Rafflesia lawangensis

Scientific classification
- Kingdom: Plantae
- Clade: Tracheophytes
- Clade: Angiosperms
- Clade: Eudicots
- Clade: Rosids
- Order: Malpighiales
- Family: Rafflesiaceae
- Genus: Rafflesia
- Species: R. lawangensis
- Binomial name: Rafflesia lawangensis Mat-Salleh, Mahyuni & Susatya

= Rafflesia lawangensis =

- Authority: Mat-Salleh, Mahyuni & Susatya

Species of plant

Rafflesia lawangensis is a species of parasitic plant in the genus Rafflesia. It is exclusively found in Bukit Lawang, a small tourist village in Mount Leuser National Park, North Sumatra, Indonesia. Previously misidentified as Rafflesia arnoldii, photographs taken in 2005 led to the eventual separation of Rafflesia lawangensis as a distinct species in 2010.

==Discovery==
Rafflesia lawangensis was first described in Volume 13 of the Journal Reinwardtia in 2010. The first description was written by K. Mat-Salleh, Ridha Mahyuni, Agus Susatya, and J.F. Veldkamp. The location of Bohorok, Bukit Lawang, was previously thought to be a possible habitat for Rafflesia plants, judging by similar floristic composition to the area of Lokop. Eventually, reports of Rafflesia plants in the area of Bohorok were noted, and were erroneously referred as members of Rafflesia arnoldii. However, there was no physical material in herbariums, nor photographs taken of the plant. This was until 2005, when Ewa Kamila Grzelczak photographed an unusual Rafflesia from Bukit Lawang. The photograph was sent to the National University of Malaysia, where it was determined to be neither of the previously assumed species, but rather a new species altogether. It was one of three newly discovered species of Rafflesia found in Indonesia after the 1997 treatment of the genus in Flora Malesiana.

==Description==
The mature male bud has a diameter of 29-30 cm. The diameter of the fully blooming female flower is between 58-63 cm. The petals of the flower, known as the perigone lobes, are 24-25x19-25 cm. The plant is mostly dark orange to reddish brown in colour, with reddish white warts with a short and dense covering of hair. The diaphragm, an aperture at the top of the flower, is ring-shaped and has a width of 6 cm and a diameter of 31-33 cm. The relative size of the plant's diaphragm opening is considered the widest among the species of Rafflesia found in Sumatra, at over 80% of the flower's diameter, and comparable to R. leonardi from Luzon. The pollen of R. lawangensis is larger in comparison to other larger-flowered members of the same genus such as R. keithii and R. kerrii.

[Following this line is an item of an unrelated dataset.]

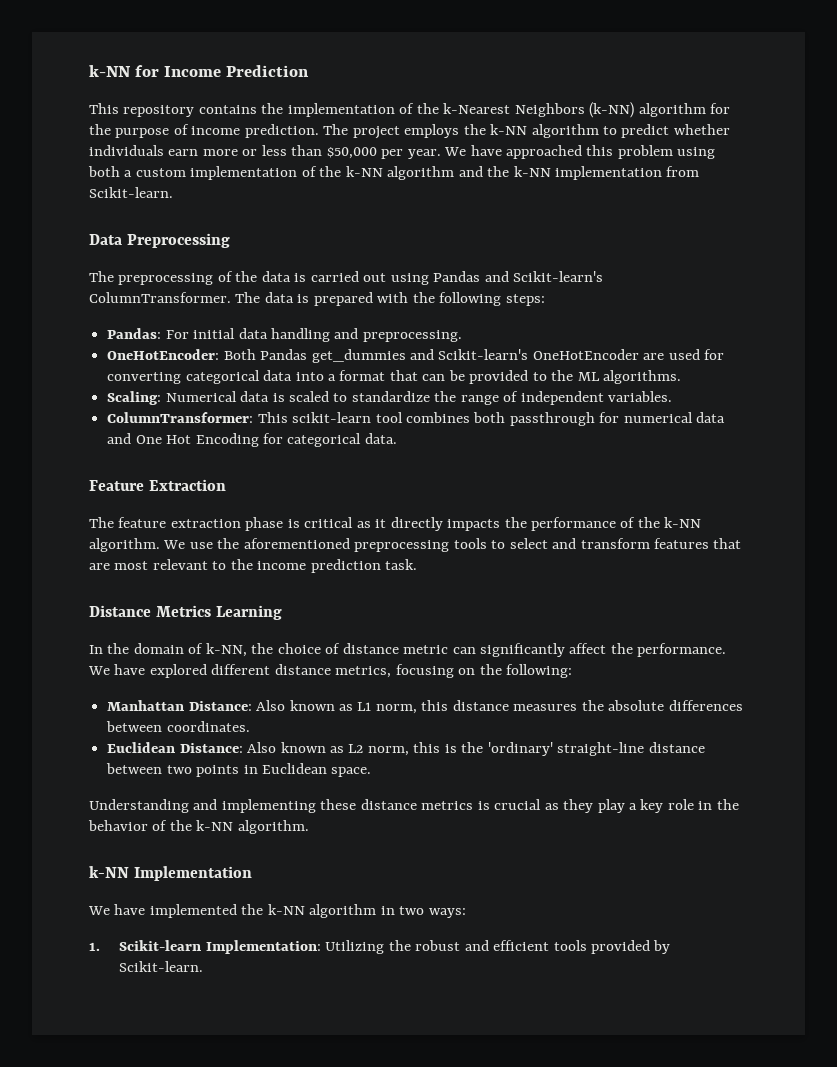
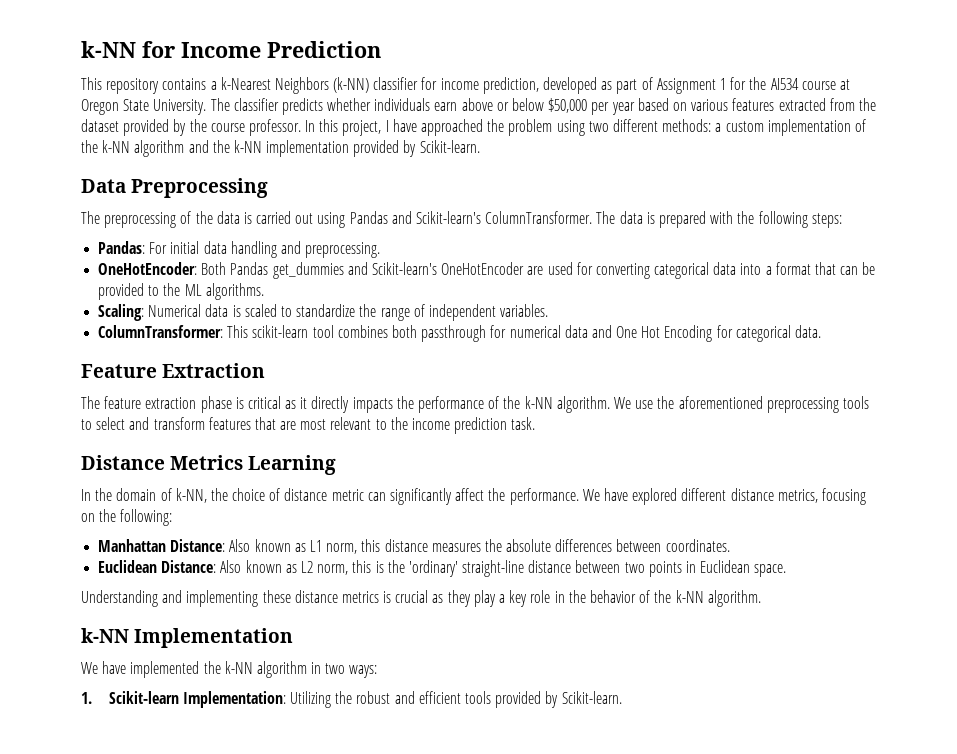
- This repository contains the implementation of the k-Nearest Neighbors (k-NN) algorithm for the purpose of income prediction. The project employs the k-NN algorithm to predict whether individuals earn more or less than $50,000 per year. We have approached this problem using both a custom implementation of the k-NN algorithm and the k-NN implementation from Scikit-learn.
+ This repository contains a k-Nearest Neighbors (k-NN) classifier for income prediction, developed as part of Assignment 1 for the AI534 course at Oregon State University. The classifier predicts whether individuals earn above or below $50,000 per year based on various features extracted from the dataset provided by the course professor. In this project, I have approached the problem using two different methods: a custom implementation of the k-NN algorithm and the k-NN implementation provided by Scikit-learn.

Rafflesia lawangensis was misidentified as Rafflesia arnoldii var. arnoldii or Rafflesia arnoldii var atjehensis. It is similar to Rafflesia kerrii, with both plants having a very wide diaphragm, a bowl like structure at the center of the flower which opens up to the reproductive structures. It is distinct from R. arnoldii by the presence of fine hairs on the surface of the perigone lobes, the flower's "petals". The flowers of R. lawangensis are also smaller than those of R. arnoldii, and the shape and color of the warts are different. Among the Rafflesia of Sumatra, R. lawangensis is distinctive in lacking warts on the upper part of its diaphragm.

==Distribution==
The species is known only in a single locality, Bukit Lawang, in North Sumatra's Mount Leuser National Park. The range of the plant overlaps with two other related species, R. micropylora and R. rochusenii, but can be easily distinguished from the two, in addition to other species found in Sumatra. It is a parasite of the plant Tetrastigma coriaceum.

==Etymology==
The specific epithet refers to the type locality of R. lawangensis, Bukit Lawang.